» **Work to be completed**
With the pictures omitted, repeat exactly the lines below starting with the line that has "cấu thành nên" and going on through the line that has "none -> <p>a)".

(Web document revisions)

((

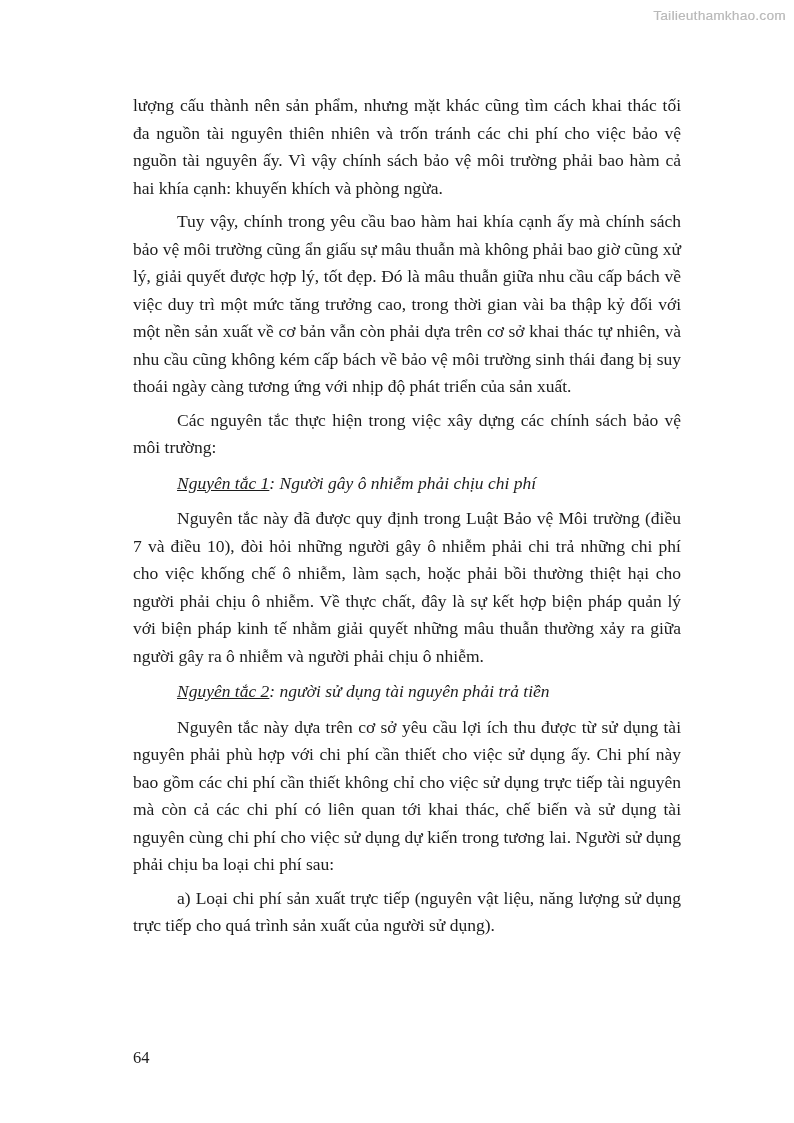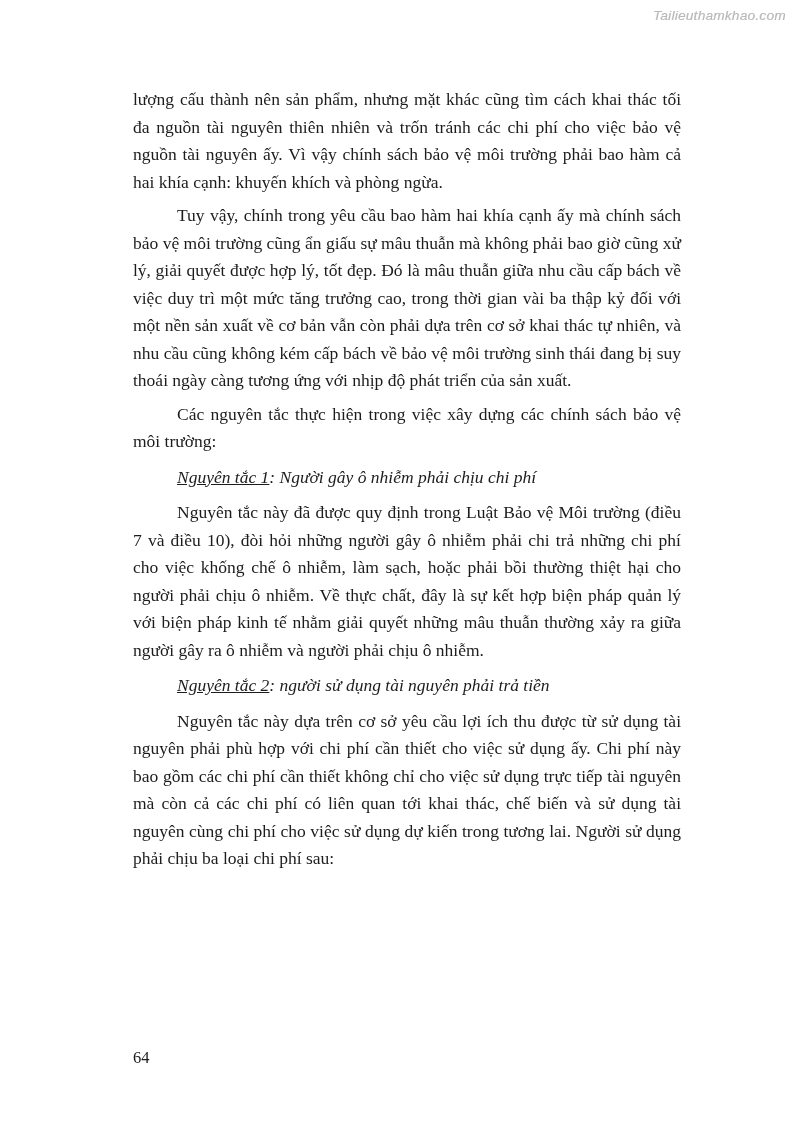"Tailieuthamkhao.com" .watermark { font-style: italic -> none }
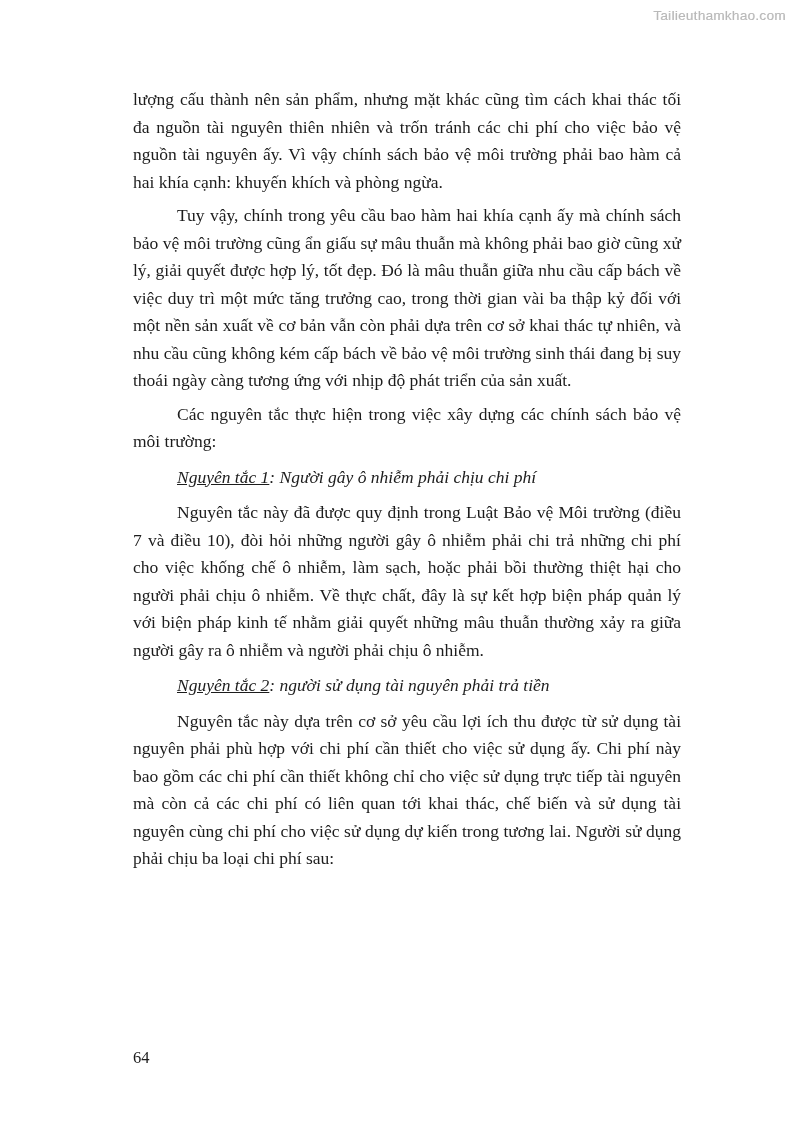"lượng cấu thành nên sản" .content p { margin: 0 0 6px 0 -> 6px 0 6px 0 }
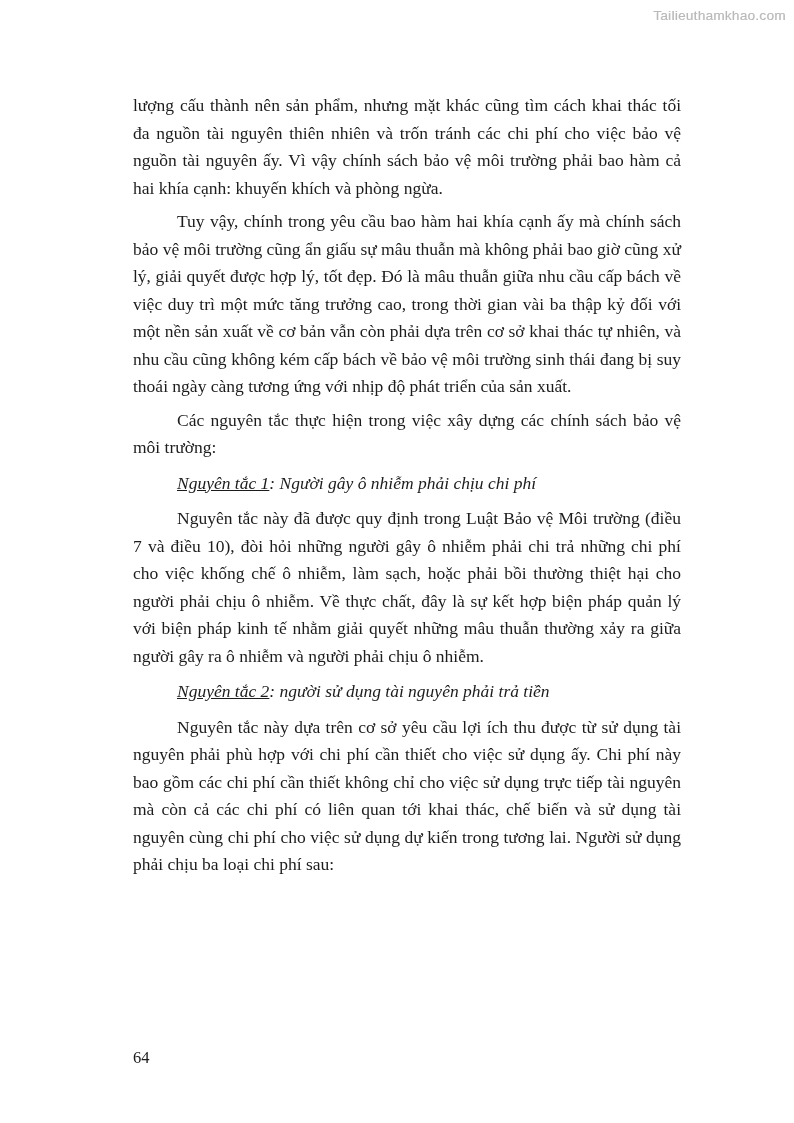"a) Loại chi phí sản" p { html: none -> <p>a) Loại chi phí sản xuất trực tiếp (nguyên vật liệu, năng lượng sử dụng trực tiếp cho quá trình sản xuất của người sử dụng).</p> }
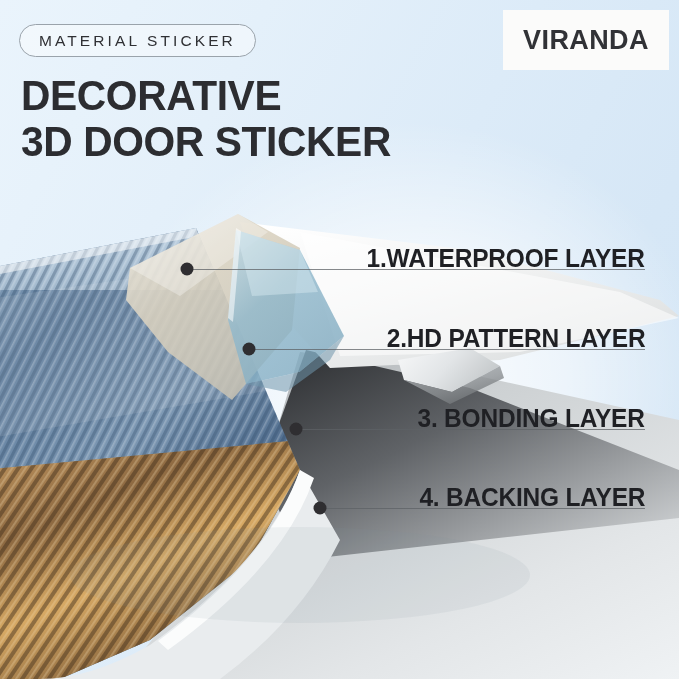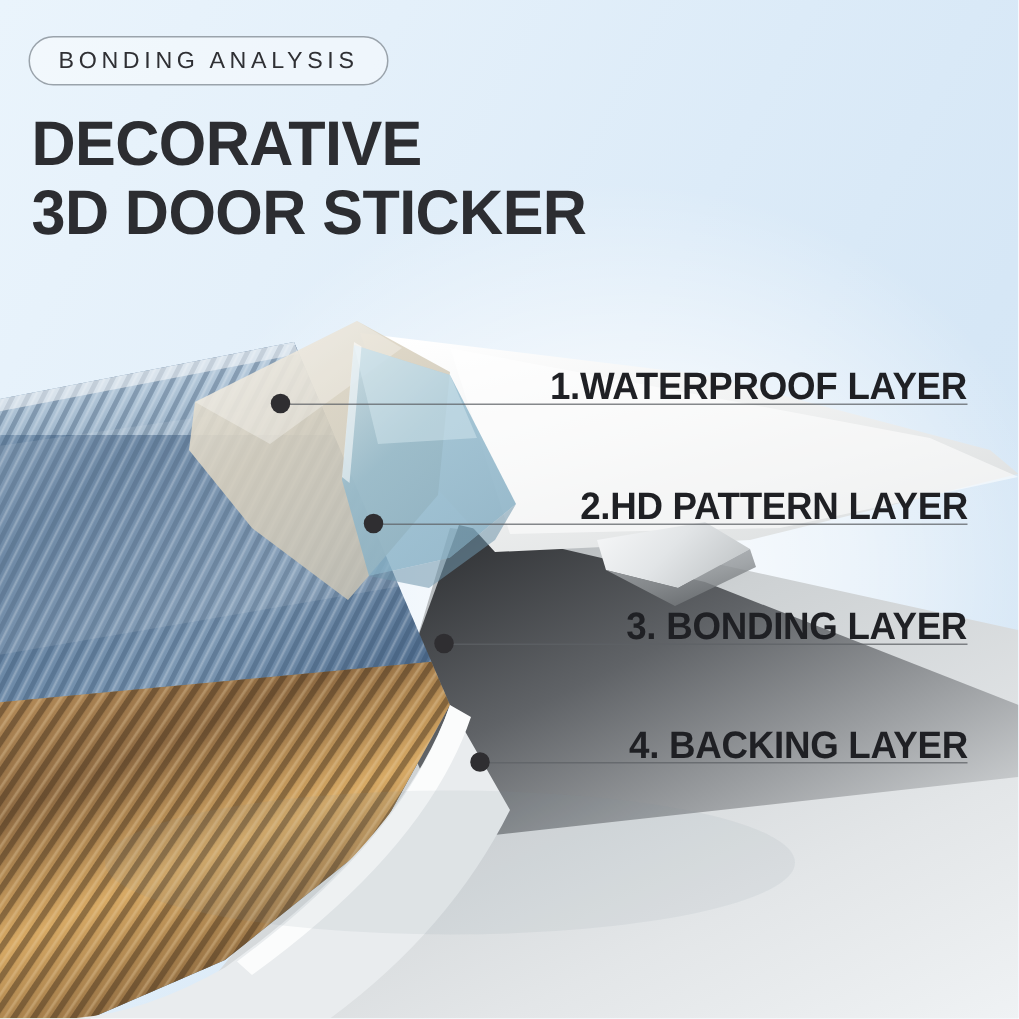"BONDING ANALYSIS" span { text: BONDING ANALYSIS -> MATERIAL STICKER }
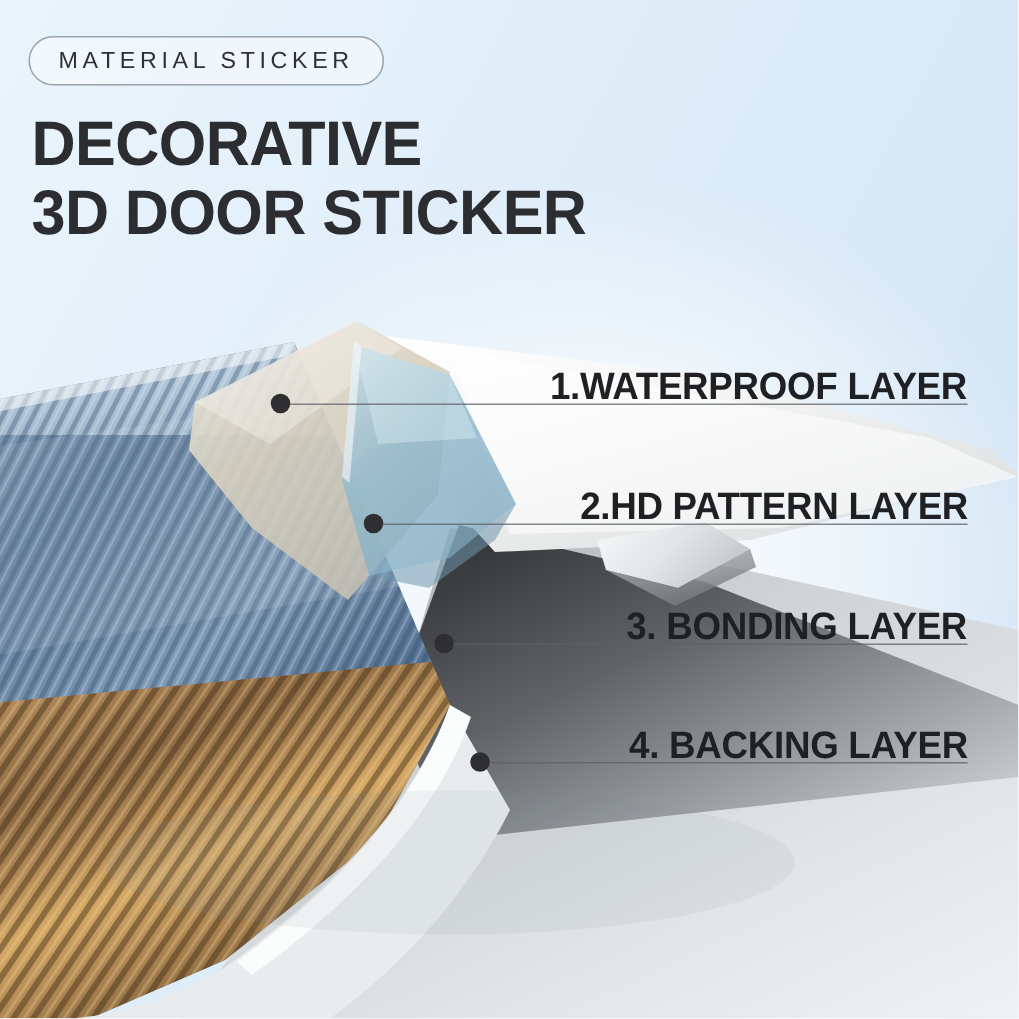"VIRANDA" div.logo-box { html: none -> <div> <span>VIRANDA</span> </div> }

))

» **Answer to the problem**
"lượng cấu thành nên sản" .content p { margin: 0 0 6px 0 -> 6px 0 6px 0 }
"a) Loại chi phí sản" p { html: none -> <p>a) Loại chi phí sản xuất trực tiếp (nguyên vật liệu, năng lượng sử dụng trực tiếp cho quá trình sản xuất của người sử dụng).</p> }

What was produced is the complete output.